Front-end code edit data:

^^^^

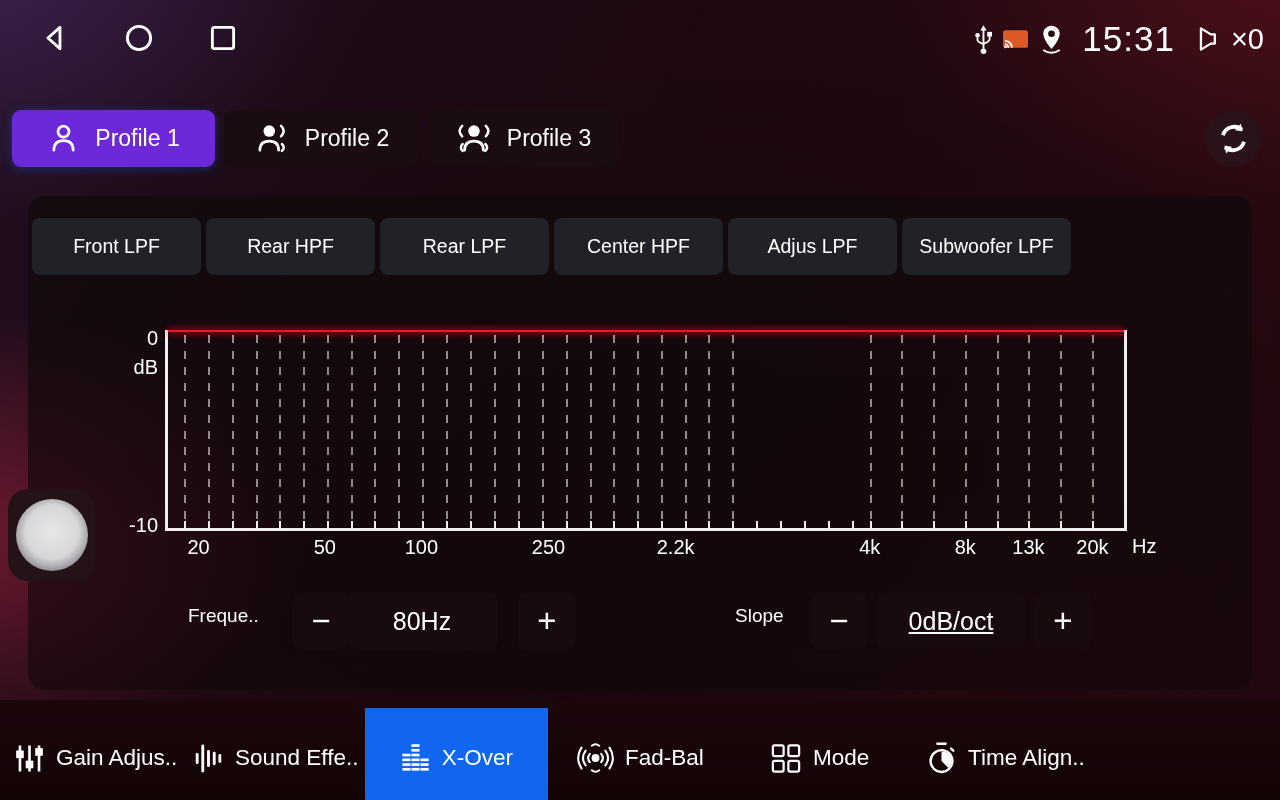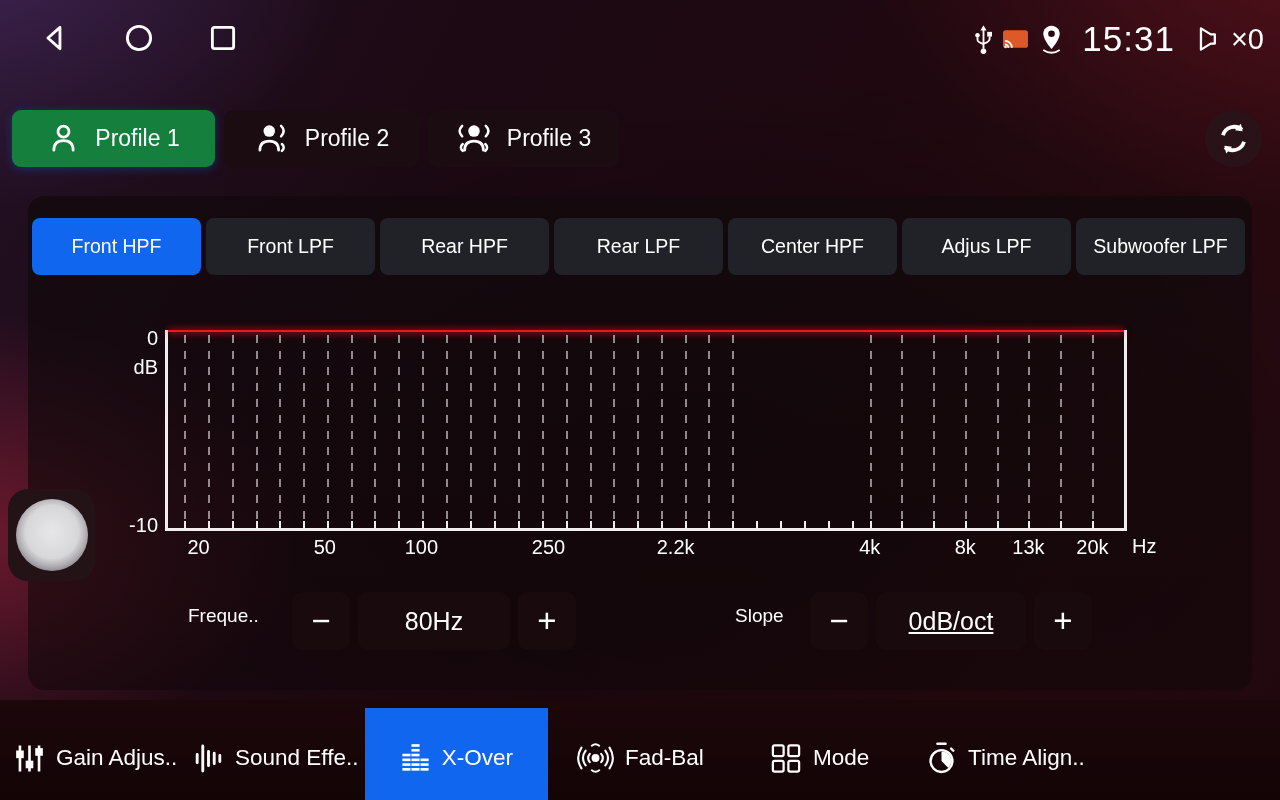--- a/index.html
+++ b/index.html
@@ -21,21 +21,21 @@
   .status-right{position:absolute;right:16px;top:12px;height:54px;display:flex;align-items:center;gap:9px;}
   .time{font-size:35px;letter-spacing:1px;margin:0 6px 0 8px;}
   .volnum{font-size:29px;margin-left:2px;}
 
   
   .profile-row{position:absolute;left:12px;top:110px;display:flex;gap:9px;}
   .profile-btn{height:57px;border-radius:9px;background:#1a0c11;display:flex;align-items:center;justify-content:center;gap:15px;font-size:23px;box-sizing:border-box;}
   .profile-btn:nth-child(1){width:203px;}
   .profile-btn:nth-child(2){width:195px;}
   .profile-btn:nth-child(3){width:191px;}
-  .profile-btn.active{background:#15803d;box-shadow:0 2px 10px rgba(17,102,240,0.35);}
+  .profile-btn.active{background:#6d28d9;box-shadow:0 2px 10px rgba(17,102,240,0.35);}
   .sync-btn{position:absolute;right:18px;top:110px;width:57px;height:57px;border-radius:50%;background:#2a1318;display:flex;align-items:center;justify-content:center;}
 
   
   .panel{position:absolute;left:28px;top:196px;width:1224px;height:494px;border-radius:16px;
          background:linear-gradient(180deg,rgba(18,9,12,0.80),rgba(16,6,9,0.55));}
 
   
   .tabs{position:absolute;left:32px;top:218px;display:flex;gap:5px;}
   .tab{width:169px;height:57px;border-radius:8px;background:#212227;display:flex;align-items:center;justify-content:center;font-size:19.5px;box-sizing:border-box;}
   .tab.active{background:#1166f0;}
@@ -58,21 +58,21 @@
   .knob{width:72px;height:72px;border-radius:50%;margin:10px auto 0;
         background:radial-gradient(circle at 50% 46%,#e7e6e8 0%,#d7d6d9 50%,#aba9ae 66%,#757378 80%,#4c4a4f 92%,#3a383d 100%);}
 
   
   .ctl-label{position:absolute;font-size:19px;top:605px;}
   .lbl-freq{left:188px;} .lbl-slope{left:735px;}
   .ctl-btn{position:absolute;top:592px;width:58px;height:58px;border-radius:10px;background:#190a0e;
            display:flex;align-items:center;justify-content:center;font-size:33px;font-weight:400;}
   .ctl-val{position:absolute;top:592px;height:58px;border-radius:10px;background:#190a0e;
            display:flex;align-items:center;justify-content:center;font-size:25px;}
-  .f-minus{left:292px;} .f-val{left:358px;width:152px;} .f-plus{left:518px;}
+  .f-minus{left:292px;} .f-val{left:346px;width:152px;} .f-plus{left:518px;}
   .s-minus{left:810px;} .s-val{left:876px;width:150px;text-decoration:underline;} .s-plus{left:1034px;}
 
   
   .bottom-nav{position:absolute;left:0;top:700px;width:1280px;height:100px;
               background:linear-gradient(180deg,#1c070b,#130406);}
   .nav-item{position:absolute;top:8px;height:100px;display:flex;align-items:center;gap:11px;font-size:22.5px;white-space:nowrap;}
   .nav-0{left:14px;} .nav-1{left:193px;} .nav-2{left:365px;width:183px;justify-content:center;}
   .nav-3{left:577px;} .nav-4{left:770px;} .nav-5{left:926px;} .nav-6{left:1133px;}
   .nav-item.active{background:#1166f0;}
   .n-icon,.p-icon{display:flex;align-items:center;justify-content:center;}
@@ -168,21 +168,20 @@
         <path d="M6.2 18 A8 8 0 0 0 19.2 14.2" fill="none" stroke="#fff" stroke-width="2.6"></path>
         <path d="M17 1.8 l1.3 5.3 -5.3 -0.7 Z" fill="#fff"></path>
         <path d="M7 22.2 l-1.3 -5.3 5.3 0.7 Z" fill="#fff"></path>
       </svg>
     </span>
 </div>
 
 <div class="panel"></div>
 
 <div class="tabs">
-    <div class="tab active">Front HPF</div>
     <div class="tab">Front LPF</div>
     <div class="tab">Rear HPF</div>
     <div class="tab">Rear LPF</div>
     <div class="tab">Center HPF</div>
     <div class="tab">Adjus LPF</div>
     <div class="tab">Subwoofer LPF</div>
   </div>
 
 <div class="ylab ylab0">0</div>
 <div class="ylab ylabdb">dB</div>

^^^^

#### [To do]
Output every record verbatim, excluding any picture it contains.

#### [Solution to this problem]
--- a/index.html
+++ b/index.html
@@ -21,21 +21,21 @@
   .status-right{position:absolute;right:16px;top:12px;height:54px;display:flex;align-items:center;gap:9px;}
   .time{font-size:35px;letter-spacing:1px;margin:0 6px 0 8px;}
   .volnum{font-size:29px;margin-left:2px;}
 
   
   .profile-row{position:absolute;left:12px;top:110px;display:flex;gap:9px;}
   .profile-btn{height:57px;border-radius:9px;background:#1a0c11;display:flex;align-items:center;justify-content:center;gap:15px;font-size:23px;box-sizing:border-box;}
   .profile-btn:nth-child(1){width:203px;}
   .profile-btn:nth-child(2){width:195px;}
   .profile-btn:nth-child(3){width:191px;}
-  .profile-btn.active{background:#15803d;box-shadow:0 2px 10px rgba(17,102,240,0.35);}
+  .profile-btn.active{background:#6d28d9;box-shadow:0 2px 10px rgba(17,102,240,0.35);}
   .sync-btn{position:absolute;right:18px;top:110px;width:57px;height:57px;border-radius:50%;background:#2a1318;display:flex;align-items:center;justify-content:center;}
 
   
   .panel{position:absolute;left:28px;top:196px;width:1224px;height:494px;border-radius:16px;
          background:linear-gradient(180deg,rgba(18,9,12,0.80),rgba(16,6,9,0.55));}
 
   
   .tabs{position:absolute;left:32px;top:218px;display:flex;gap:5px;}
   .tab{width:169px;height:57px;border-radius:8px;background:#212227;display:flex;align-items:center;justify-content:center;font-size:19.5px;box-sizing:border-box;}
   .tab.active{background:#1166f0;}
@@ -58,21 +58,21 @@
   .knob{width:72px;height:72px;border-radius:50%;margin:10px auto 0;
         background:radial-gradient(circle at 50% 46%,#e7e6e8 0%,#d7d6d9 50%,#aba9ae 66%,#757378 80%,#4c4a4f 92%,#3a383d 100%);}
 
   
   .ctl-label{position:absolute;font-size:19px;top:605px;}
   .lbl-freq{left:188px;} .lbl-slope{left:735px;}
   .ctl-btn{position:absolute;top:592px;width:58px;height:58px;border-radius:10px;background:#190a0e;
            display:flex;align-items:center;justify-content:center;font-size:33px;font-weight:400;}
   .ctl-val{position:absolute;top:592px;height:58px;border-radius:10px;background:#190a0e;
            display:flex;align-items:center;justify-content:center;font-size:25px;}
-  .f-minus{left:292px;} .f-val{left:358px;width:152px;} .f-plus{left:518px;}
+  .f-minus{left:292px;} .f-val{left:346px;width:152px;} .f-plus{left:518px;}
   .s-minus{left:810px;} .s-val{left:876px;width:150px;text-decoration:underline;} .s-plus{left:1034px;}
 
   
   .bottom-nav{position:absolute;left:0;top:700px;width:1280px;height:100px;
               background:linear-gradient(180deg,#1c070b,#130406);}
   .nav-item{position:absolute;top:8px;height:100px;display:flex;align-items:center;gap:11px;font-size:22.5px;white-space:nowrap;}
   .nav-0{left:14px;} .nav-1{left:193px;} .nav-2{left:365px;width:183px;justify-content:center;}
   .nav-3{left:577px;} .nav-4{left:770px;} .nav-5{left:926px;} .nav-6{left:1133px;}
   .nav-item.active{background:#1166f0;}
   .n-icon,.p-icon{display:flex;align-items:center;justify-content:center;}
@@ -168,21 +168,20 @@
         <path d="M6.2 18 A8 8 0 0 0 19.2 14.2" fill="none" stroke="#fff" stroke-width="2.6"></path>
         <path d="M17 1.8 l1.3 5.3 -5.3 -0.7 Z" fill="#fff"></path>
         <path d="M7 22.2 l-1.3 -5.3 5.3 0.7 Z" fill="#fff"></path>
       </svg>
     </span>
 </div>
 
 <div class="panel"></div>
 
 <div class="tabs">
-    <div class="tab active">Front HPF</div>
     <div class="tab">Front LPF</div>
     <div class="tab">Rear HPF</div>
     <div class="tab">Rear LPF</div>
     <div class="tab">Center HPF</div>
     <div class="tab">Adjus LPF</div>
     <div class="tab">Subwoofer LPF</div>
   </div>
 
 <div class="ylab ylab0">0</div>
 <div class="ylab ylabdb">dB</div>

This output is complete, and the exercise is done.